The inflection point comes when one or more of these conditions appear.
Multiple services making LLM calls
Once budget enforcement must span more than one service, a local counter is no longer sufficient. The coordination cost of keeping multiple counters consistent exceeds the cost of adopting a centralized authority.
Multi-tenant deployment
When different tenants share the same infrastructure and need independent budget limits, the counter must become tenant-aware. Multiplied by hierarchical scopes (tenant, workspace, run), the counter logic becomes a budget system whether you intended to build one or not.
Production concurrency
When agents run in parallel — multiple threads, multiple instances, multiple workflows — the TOCTOU race condition becomes a real source of overspend. Solving it correctly with custom code requires careful engineering that is hard to get right and easy to break during refactoring.
Need for graceful degradation
When the business requires more than hard cutoffs — when "switch to a cheaper model" is the right response instead of "error 403" — a binary counter is no longer expressive enough.
Compliance or audit requirements
When the organization needs to demonstrate that every LLM call was authorized against a budget, with a clear trail of reservations and commits, ad hoc counters do not provide the necessary structure.
If none of these apply, a custom counter may be all you need.
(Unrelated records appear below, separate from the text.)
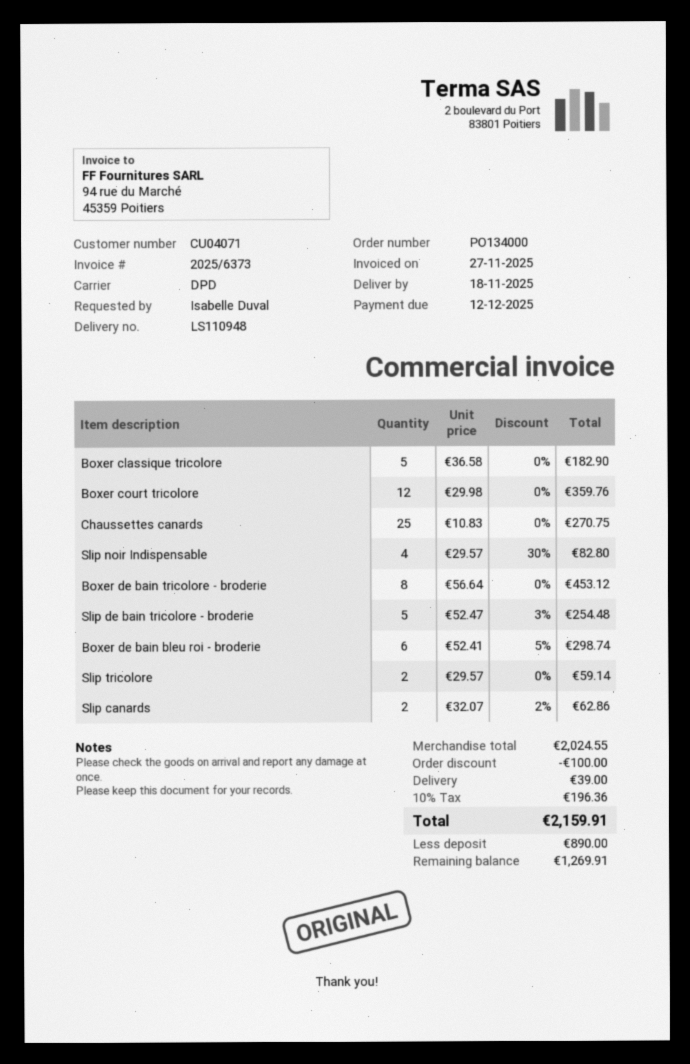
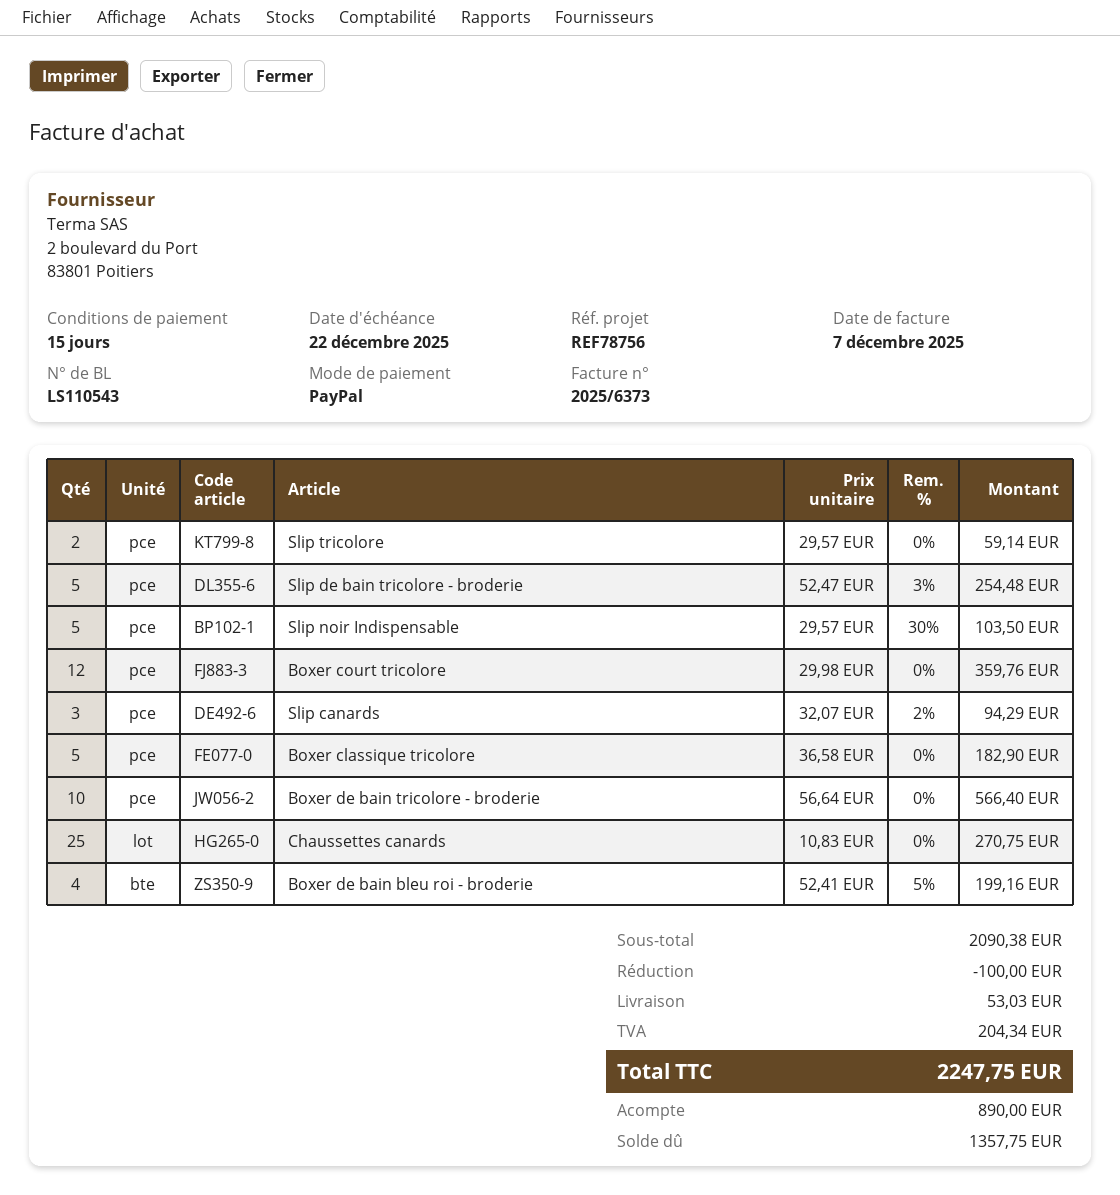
delivery note number: LS110948 -> LS110543
invoice date: 2025-11-27 -> 2025-12-07
due date: 2025-12-12 -> 2025-12-22
Slip noir Indispensable: 4 x 29.57 - 30% = 82.80 -> 5 x 29.57 - 30% = 103.50
Boxer de bain tricolore - broderie: 8 x 56.64 = 453.12 -> 10 x 56.64 = 566.40
Boxer de bain bleu roi - broderie: 6 x 52.41 - 5% = 298.74 -> 4 x 52.41 - 5% = 199.16
Slip canards: 2 x 32.07 - 2% = 62.86 -> 3 x 32.07 - 2% = 94.29
subtotal: 2024.55 -> 2090.38
shipping: 39.00 -> 53.03
tax: 196.36 -> 204.34
total: 2159.91 -> 2247.75
balance: 1269.91 -> 1357.75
Not every system requires a dedicated budget authority. A prototype, a single-service application with low concurrency, or an internal tool with one user can work fine with a simple counter.
But if two or more of these conditions are present, the custom counter is likely accumulating correctness debt faster than the team can repay it.
Migration path
Moving from custom counters to Cycles does not require a big-bang migration.
Step 1: Deploy in shadow mode
Start Cycles in shadow mode alongside your existing counters. Cycles evaluates budget decisions but does not enforce them. Both systems run in parallel.
Compare the decisions. Does Cycles agree with your counter? Where do they diverge? Divergences usually reveal bugs in the custom counter — race conditions, missing scope checks, or inconsistent state.
See Shadow Mode Rollout for a detailed guide.
Step 2: Validate scope configuration
Configure Cycles with the same budget limits your counters enforce. Map your counter keys to Cycles scopes. Verify that the hierarchical scopes (tenant, workspace, workflow, run) match your application's budget structure.
Step 3: Enable enforcement on one service
Pick the lowest-risk service — the one with the simplest counter logic and the least concurrency. Switch it from the custom counter to Cycles. Monitor for a week.
Step 4: Roll out to remaining services
Move each service from its custom counter to Cycles. With each migration, the custom counter code can be removed. The budget logic converges on a single integration point.
Step 5: Remove the custom counters
Once all services use Cycles, the custom counter code can be deleted. No more duplicated logic, no more inconsistent enforcement, no more race conditions in hand-rolled concurrency handling.
The result is a system where budget authority is centralized, concurrency-safe, and consistent across every service that makes LLM calls.
The build vs buy calculation
Building a custom counter is cheap at first. The initial implementation takes hours.
Maintaining it under production conditions costs more than most teams expect:
- Debugging race conditions that only manifest under load
- Coordinating counter logic across services during refactors
- Adding hierarchical scopes after the fact
- Building reservation semantics on top of a simple increment
- Handling edge cases around retries, crashes, and partial failures
- Explaining to the team why the budget numbers do not add up
Cycles is designed to handle these concerns from the start. It is not a better counter. It is a different primitive — a budget authority with reservation semantics, hierarchical scopes, and concurrency safety built in.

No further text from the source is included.